Australian High Commission
Papua New Guinea

Speech 070425 ANZAC Lae

 

ANZAC Day Dawn Service Speech in Lae

 

25 April 2007, War Cemetery, Lae, PNG

Tim Paterson, First Secretary, Department of Foreign Affairs and Trade

 

This year marks the 92nd Anniversary of the ANZAC landing on the Gallipoli Peninsula. It was on the beaches and cliff faces of the Turkish shoreline that Australian and New Zealand troops fought side by side for the first time. Together, as part of the Australian and New Zealand Army Corp – or ANZAC – they saw sustained action over the 8 months of the Dardanelles campaign.

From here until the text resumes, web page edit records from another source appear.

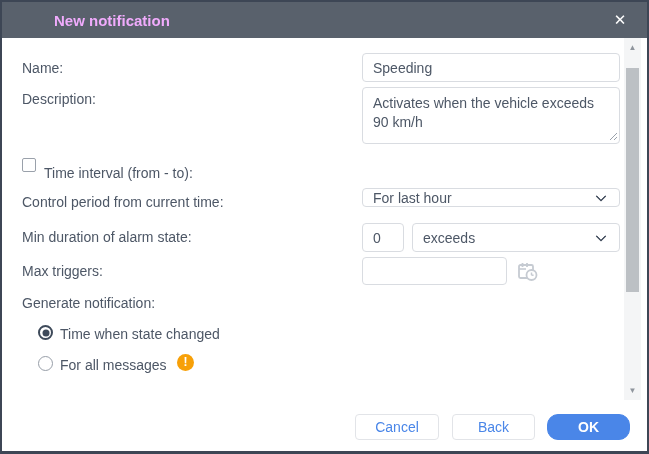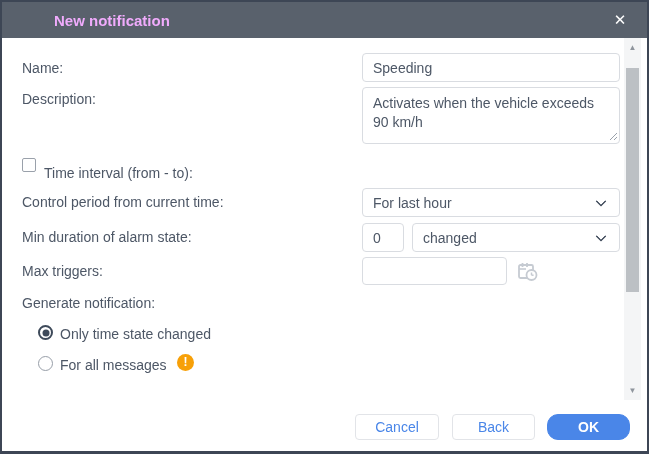"For last hour" div.select { height: 29px -> 19px }
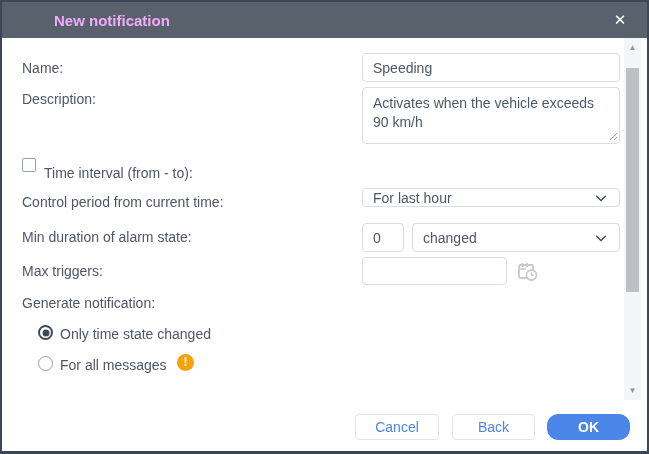"changed" span { text: changed -> exceeds }
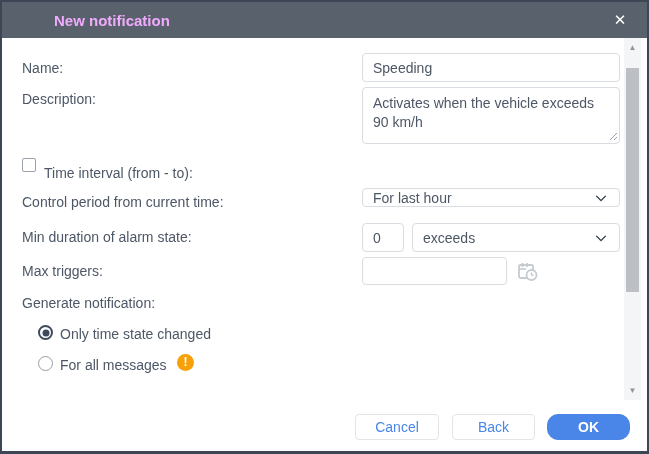"Only time state changed" div.lbl { text: Only time -> Time when }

Militarily, the Gallipoli Campaign was a failure, and one that exacted an enormous human cost: Australian and New Zealand casualties were heavy and conditions were appalling. But out of that tragedy grew what has come to be known as the ANZAC legend – characterized by courage, tenacity, initiative, determination and the spirit of heroism.

The ANZAC legend has become part of the national ethos of Australia and New Zealand. We see it in the spirit of unity, freedom, enterprise and equality that continues to define our nations. Similarly, we see it in the qualities of comradeship, self-sacrifice and good humour that define us as peoples.

In the Australian tradition, ANZAC Day is not a time for glorification but for sombre reflection. The sight of so many graves reminds us of the terrible cost of war. And of course, the tragedy of so many young lives lost did not end here – the pain of their loss lived on in the hearts of all those who were robbed of a son, a husband, a father, a brother, a friend. While the resort to armed conflict is sadly sometimes unavoidable, ANZAC Day is a time for all of us to remind ourselves of the preciousness of peace.

While the ANZAC legend was born on the shores of a country far from our own, it faced one of its sternest ever tests much closer to home, here in Papua New Guinea during the dark days of World War Two, in places that have now become part of our shared history - Kokoda, Milne Bay, Buna, Gona and Bougainville, to name a few.

ANZAC Day provides us with a reminder of the close and enduring links between Australia and Papua New Guinea. We must never forget the bravery of those Papua New Guineans who, at great risk to themselves, supported us during our hour of need in the bitter campaigns of World War Two. Many Australian servicemen owed their lives to the selfless courage of these people.

As we reflect on the sacrifices of the past, let us not forget that the ANZAC spirit lives on in the work of those servicemen and women currently involved in operations overseas. We have personnel operating with counterparts from PNG and France in Solomon Islands as part of RAMSI and tsunami relief operations and with American, British and Dutch soldiers in Iraq and Afghanistan. Let us also take time to reflect on the families and communities who have loved ones deployed on operations.

Above all else ANZAC Day is an occasion for us to reflect on how the peace and freedoms we all enjoy were won. As we look around us it is difficult not to feel weighed down by the magnitude of the sacrifice that those who lie here made. But despair must not be our tribute to them. Rather, as we consider the enormity of their sacrifice, let us remember that their true and lasting legacy is the freedoms that we continue to enjoy to this day.